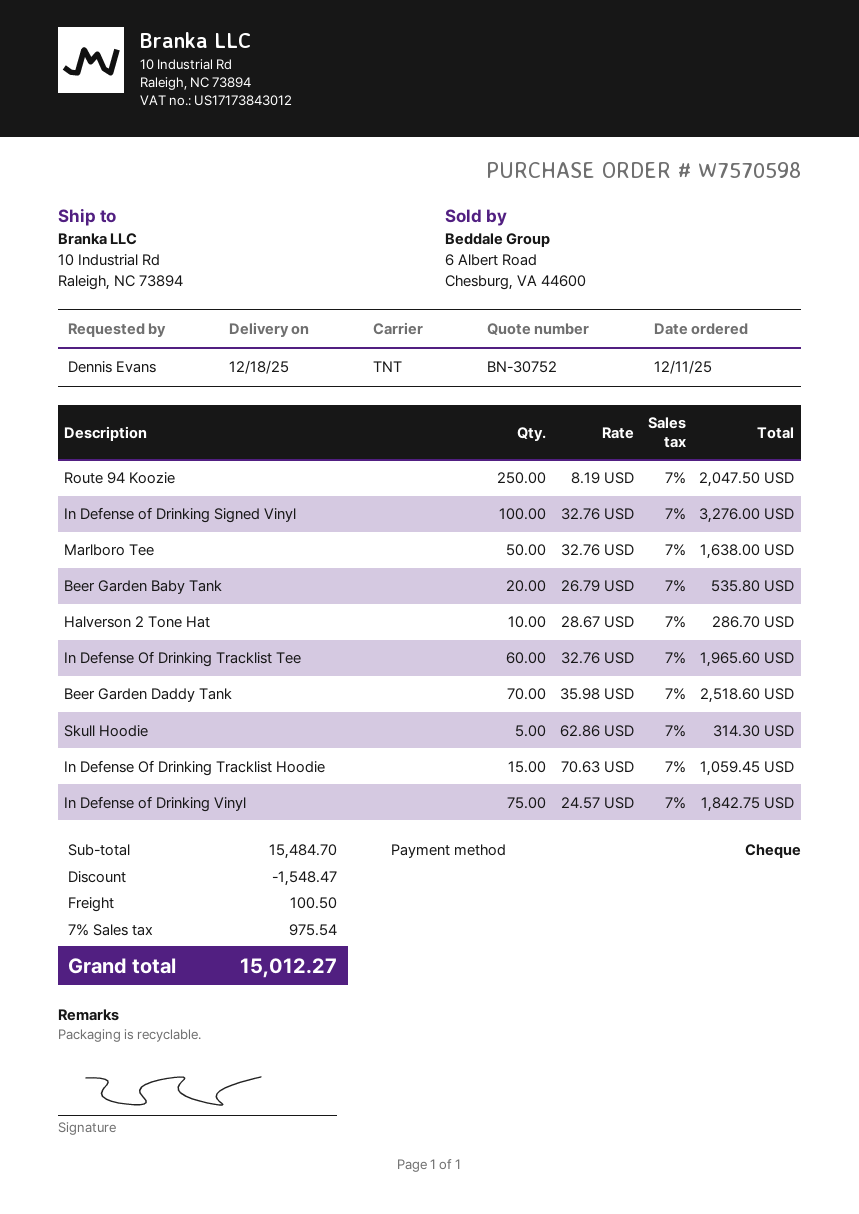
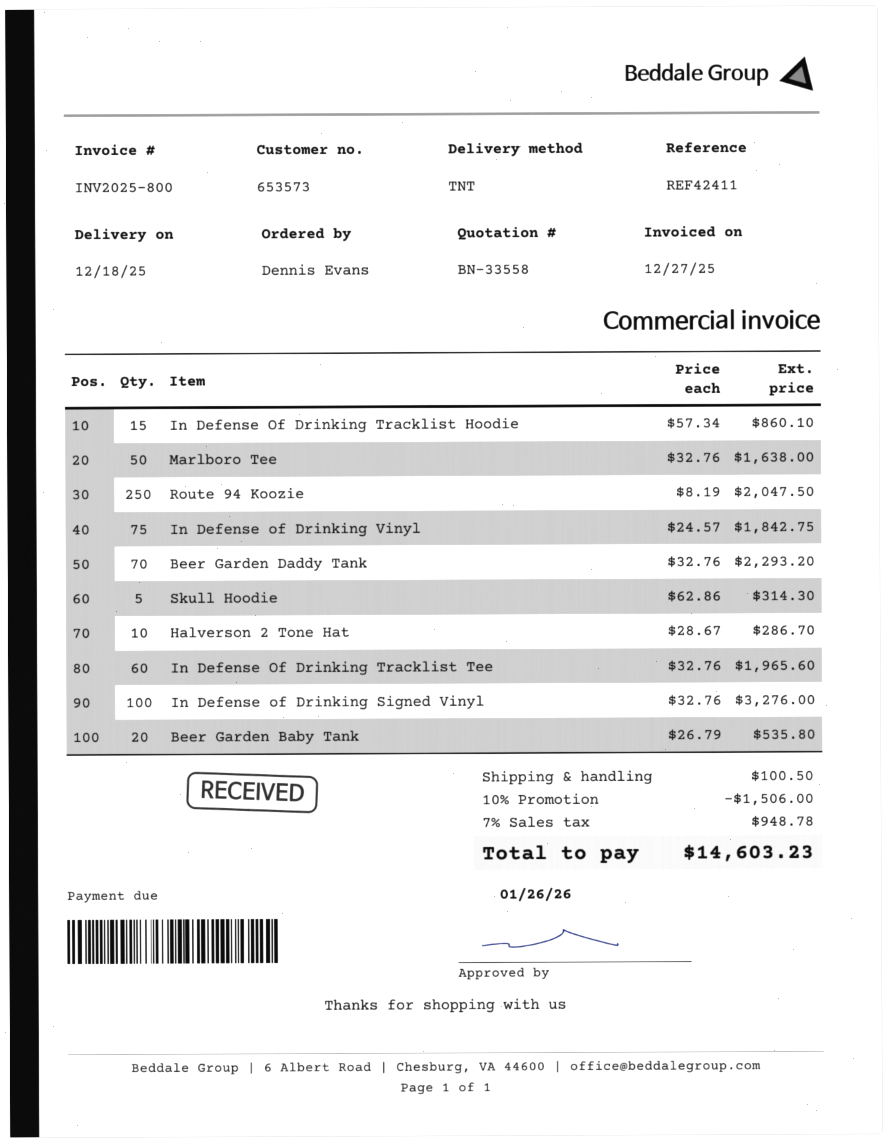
quote number: BN-30752 -> BN-33558
Beer Garden Daddy Tank: 70 x 35.98 = 2518.60 -> 70 x 32.76 = 2293.20
In Defense Of Drinking Tracklist Hoodie: 15 x 70.63 = 1059.45 -> 15 x 57.34 = 860.10
discount: 1548.47 -> 1506.00
tax: 7% = 975.54 -> 7% = 948.78
total: 15012.27 -> 14603.23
:::::
Could you output the entire listing verbatim while omitting its pictures?

quote number: BN-30752 -> BN-33558
Beer Garden Daddy Tank: 70 x 35.98 = 2518.60 -> 70 x 32.76 = 2293.20
In Defense Of Drinking Tracklist Hoodie: 15 x 70.63 = 1059.45 -> 15 x 57.34 = 860.10
discount: 1548.47 -> 1506.00
tax: 7% = 975.54 -> 7% = 948.78
total: 15012.27 -> 14603.23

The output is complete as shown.